Local Voters In Siriah 2011

Local Voters In Siriah 2011
Syrians are due to vote in municipal elections Monday, the first test of reforms promised by President Bashar al-Assad's government following protests against his rule.

The elections cover more than 17,000 seats on local councils across the country's 14 provinces.  The government has called for a large voter turnout.

The poll comes a day after violence killed up to 18 people nationwide.  The clashes Sunday included a major confrontation in southern Syria, where army defectors battled loyalist forces backed by tanks near the Jordanian border.

Residents and activists said government troops from Syria's 12th Armored Brigade stormed the southern town of Busra al-Harir.  The British-based Syrian Observatory for Human Rights said three military vehicles were burned in the clashes. The group said similar battles took place Sunday in several other parts of the south.

Reuters news agency quoted local residents as saying defectors had been hiding in the area and attacking military supply lines, provoking the government assault. The Observatory said separate clashes between government troops and deserters in the northwestern town of Kfar Takharim saw two civilians killed and two troop transport vehicles set ablaze.

The activist group said eight people were killed across Syria Sunday, while the opposition Local Coordination Committee put the death toll at 18. It was not possible to independently verify the death toll.

In the flash point city of Homs, an opposition leader said the government has warned protesters to hand in weapons and surrender defecting military members by Monday night or face bombardment. CNN quoted Lieutenant Colonel Mohamed Hamdo of the Free Syrian Army as saying the 72-hour warning was given Saturday.

Several regions across Syria observed the opposition's call for a general strike Sunday, the first working day of the week, as activists push for an end to Mr.

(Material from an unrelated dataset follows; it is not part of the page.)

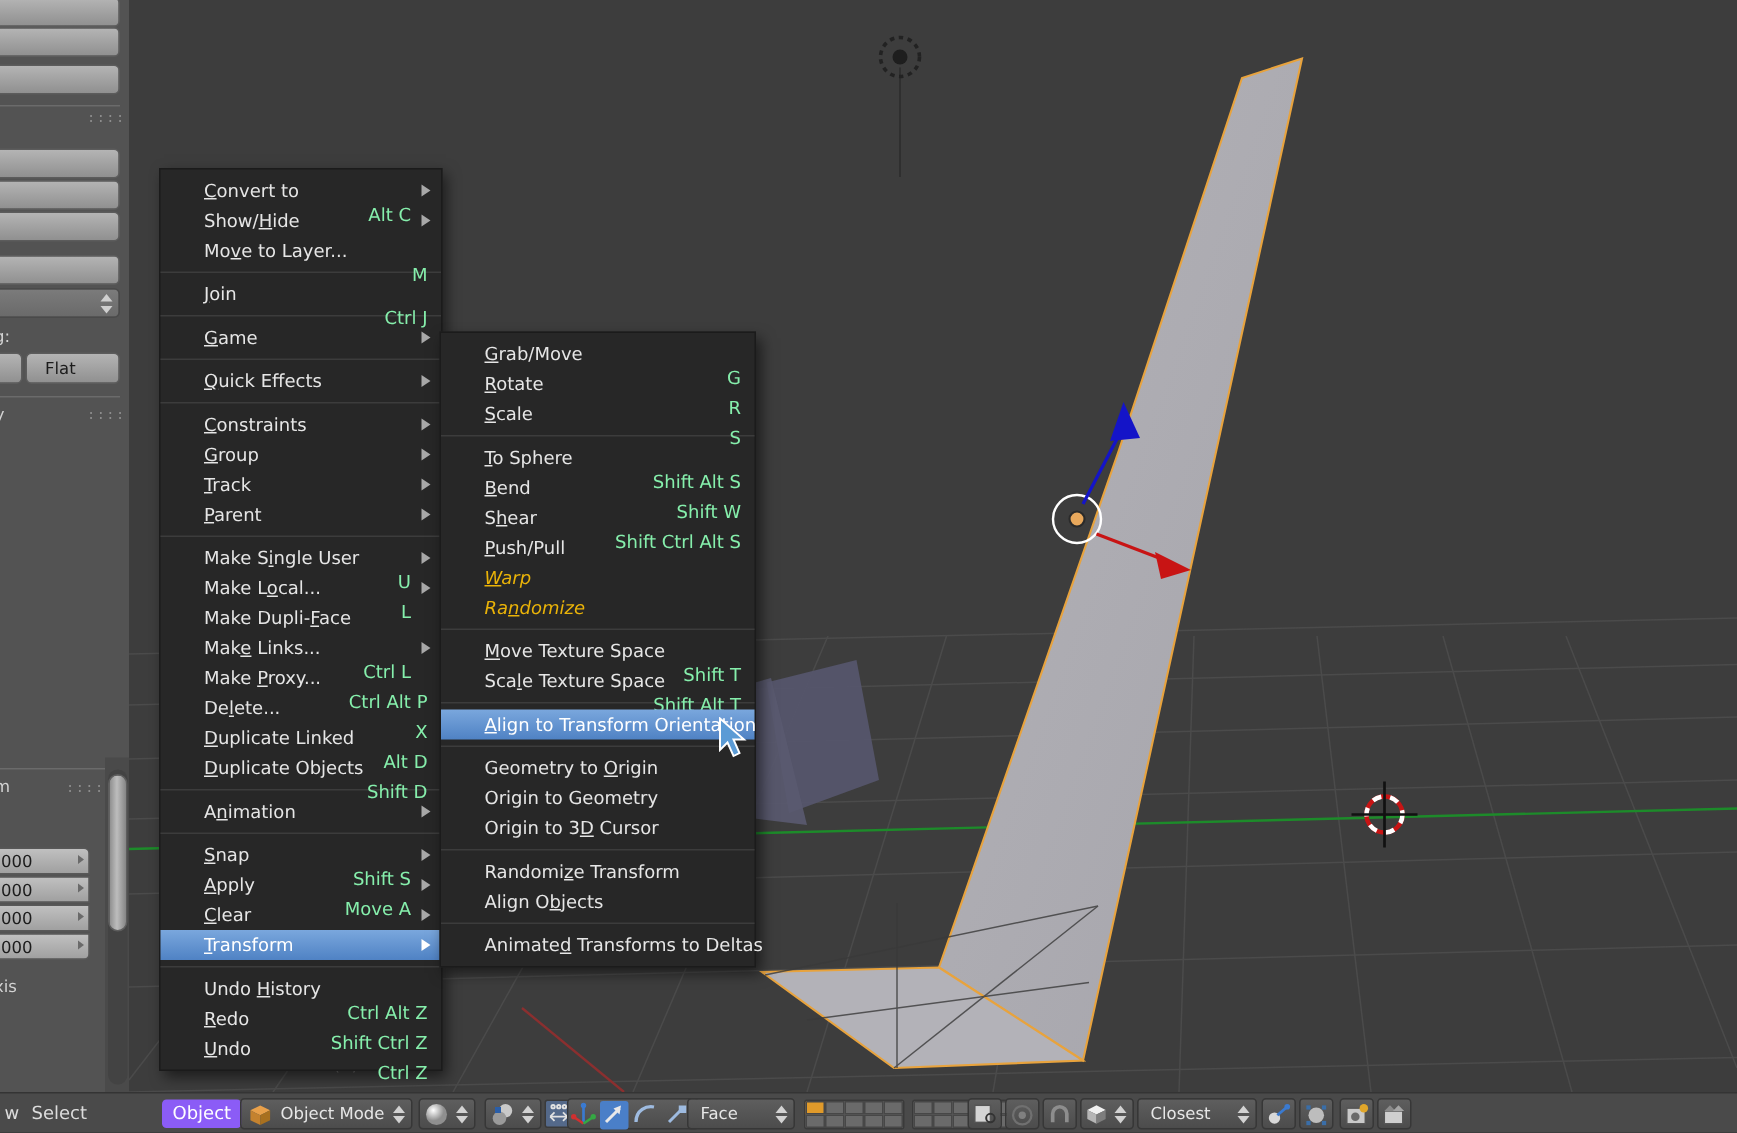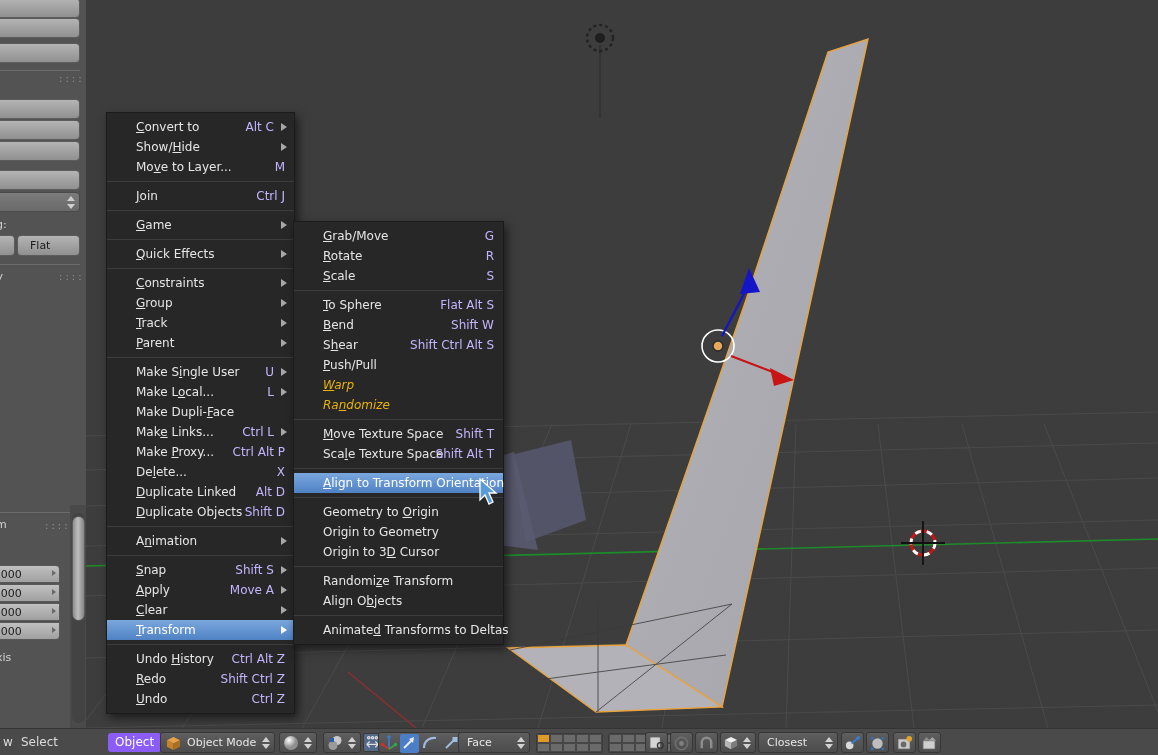"Alt C" .mi .sc { color: #c4b5fd -> #86efac; top: 0 -> 16px }
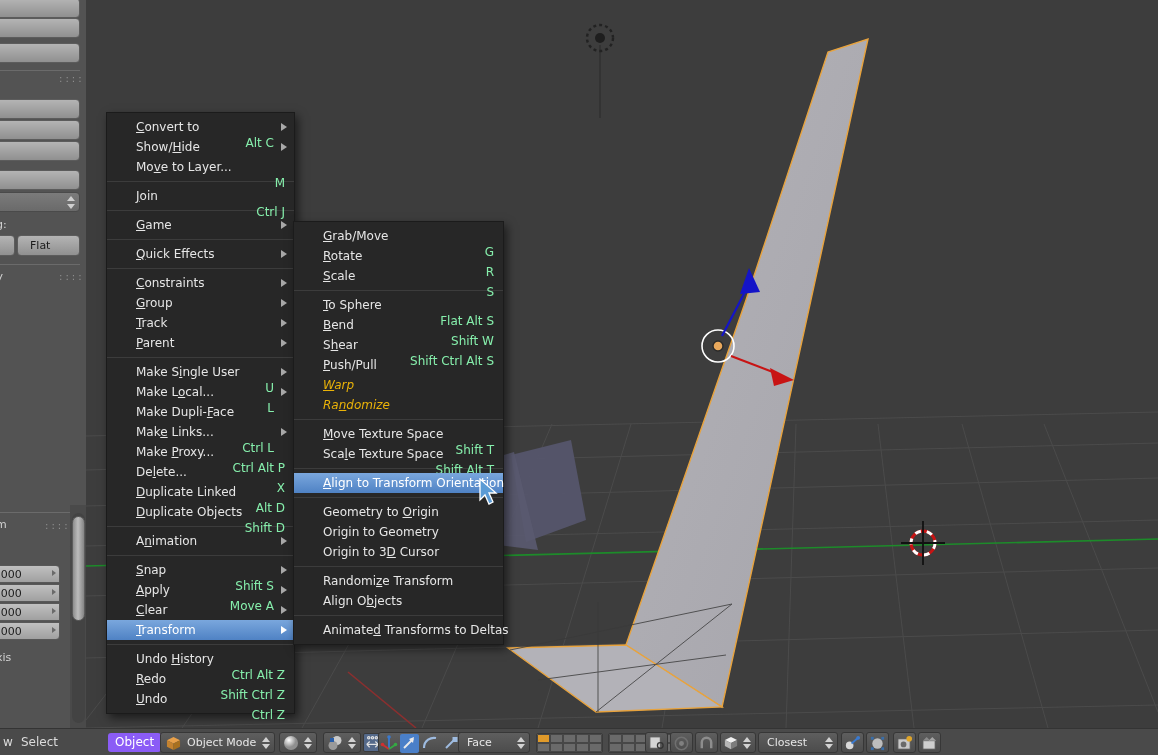"Flat Alt S" span.sc { text: Flat -> Shift }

Assad's government through civil disobedience.

The opposition Local Coordination Committee has urged citizens to gradually escalate the protests by holding sit-ins, closing facilities and refusing to work in the public sector.

Rights groups said security forces attempted to open shops by force and carried out arrests in several towns, although most business continued as usual in the capital, Damascus, and in the commercial hub of Aleppo. In the southern city of Daraa, army troops and militiamen loyal to Syrian President Assad broke up the strike.

Also Sunday, fallout from the anti-government protests spilled over into neighboring Jordan, where a crowd of angry Syrian citizens attacked their country's embassy. The Syrian mission in Amman has been the scene of several protests since the anti-government uprising broke out in Syria nine months ago.

President Assad has been facing mounting international pressure to end a crackdown on dissent that the United Nations says has claimed more than 4,000 lives.